WORK REQUIRED:
Look below for lines that hold the string "Designkomponenten" and copy each one.

Stored dataset items:
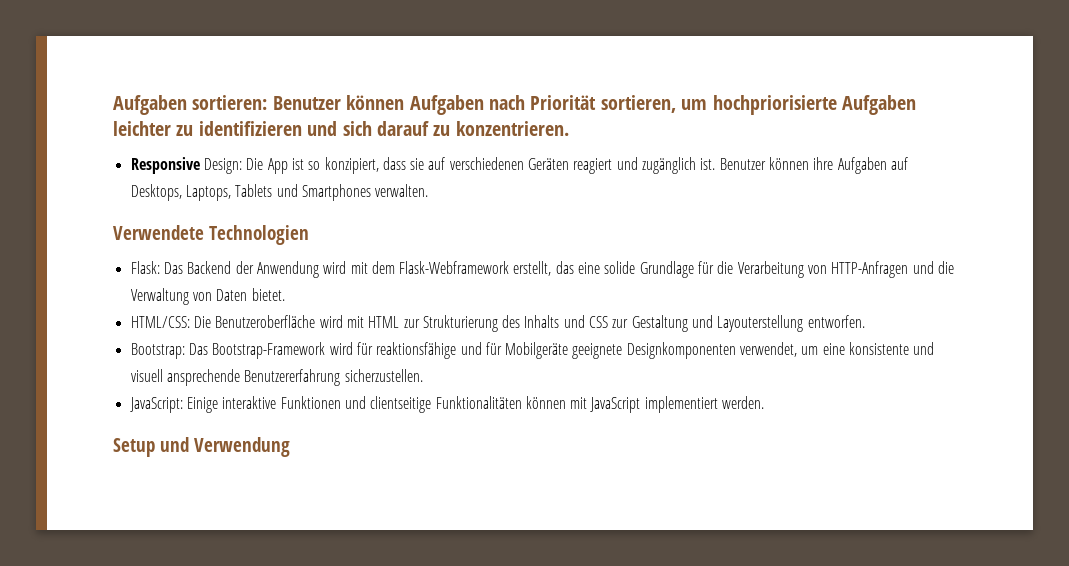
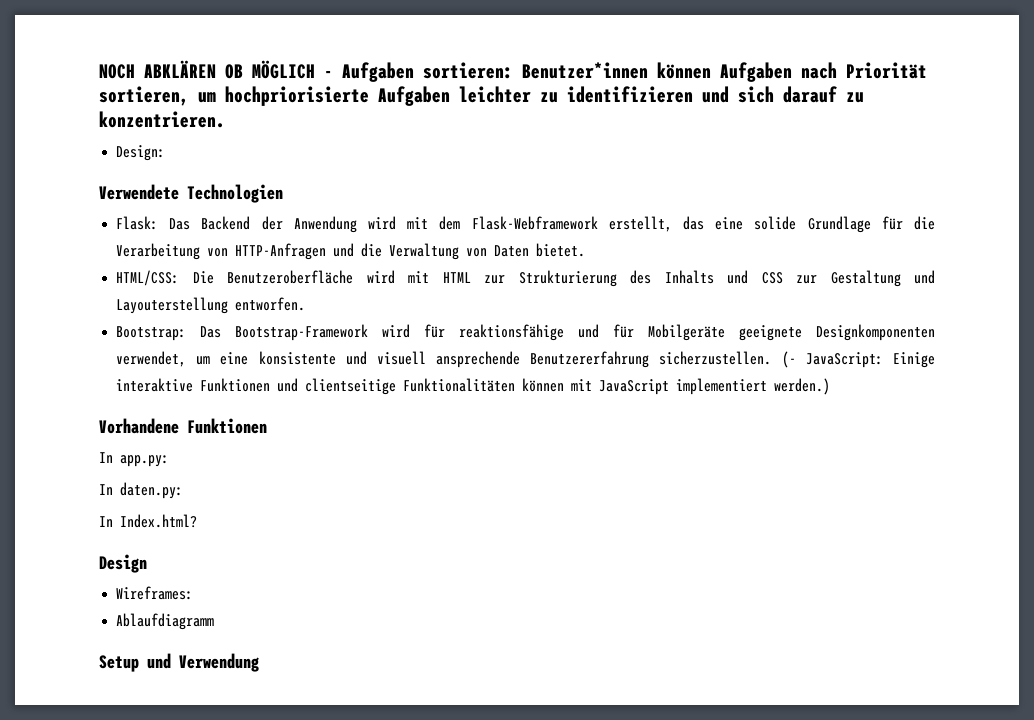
- Aufgaben sortieren: Benutzer können Aufgaben nach Priorität sortieren, um hochpriorisierte Aufgaben leichter zu identifizieren und sich darauf zu konzentrieren.
+ NOCH ABKLÄREN OB MÖGLICH - Aufgaben sortieren: Benutzer*innen können Aufgaben nach Priorität sortieren, um hochpriorisierte Aufgaben leichter zu identifizieren und sich darauf zu konzentrieren.
- Responsive Design: Die App ist so konzipiert, dass sie auf verschiedenen Geräten reagiert und zugänglich ist. Benutzer können ihre Aufgaben auf Desktops, Laptops, Tablets und Smartphones verwalten.
+ Design:
- Bootstrap: Das Bootstrap-Framework wird für reaktionsfähige und für Mobilgeräte geeignete Designkomponenten verwendet, um eine konsistente und visuell ansprechende Benutzererfahrung sicherzustellen.
- JavaScript: Einige interaktive Funktionen und clientseitige Funktionalitäten können mit JavaScript implementiert werden.
+ Bootstrap: Das Bootstrap-Framework wird für reaktionsfähige und für Mobilgeräte geeignete Designkomponenten verwendet, um eine konsistente und visuell ansprechende Benutzererfahrung sicherzustellen. (- JavaScript: Einige interaktive Funktionen und clientseitige Funktionalitäten können mit JavaScript implementiert werden.)
+ Vorhandene Funktionen
+ In app.py:
+ In daten.py:
+ In Index.html?
+ Design
+ Wireframes:
+ Ablaufdiagramm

RESPONSE TO THIS EXERCISE:
- Bootstrap: Das Bootstrap-Framework wird für reaktionsfähige und für Mobilgeräte geeignete Designkomponenten verwendet, um eine konsistente und visuell ansprechende Benutzererfahrung sicherzustellen.
+ Bootstrap: Das Bootstrap-Framework wird für reaktionsfähige und für Mobilgeräte geeignete Designkomponenten verwendet, um eine konsistente und visuell ansprechende Benutzererfahrung sicherzustellen. (- JavaScript: Einige interaktive Funktionen und clientseitige Funktionalitäten können mit JavaScript implementiert werden.)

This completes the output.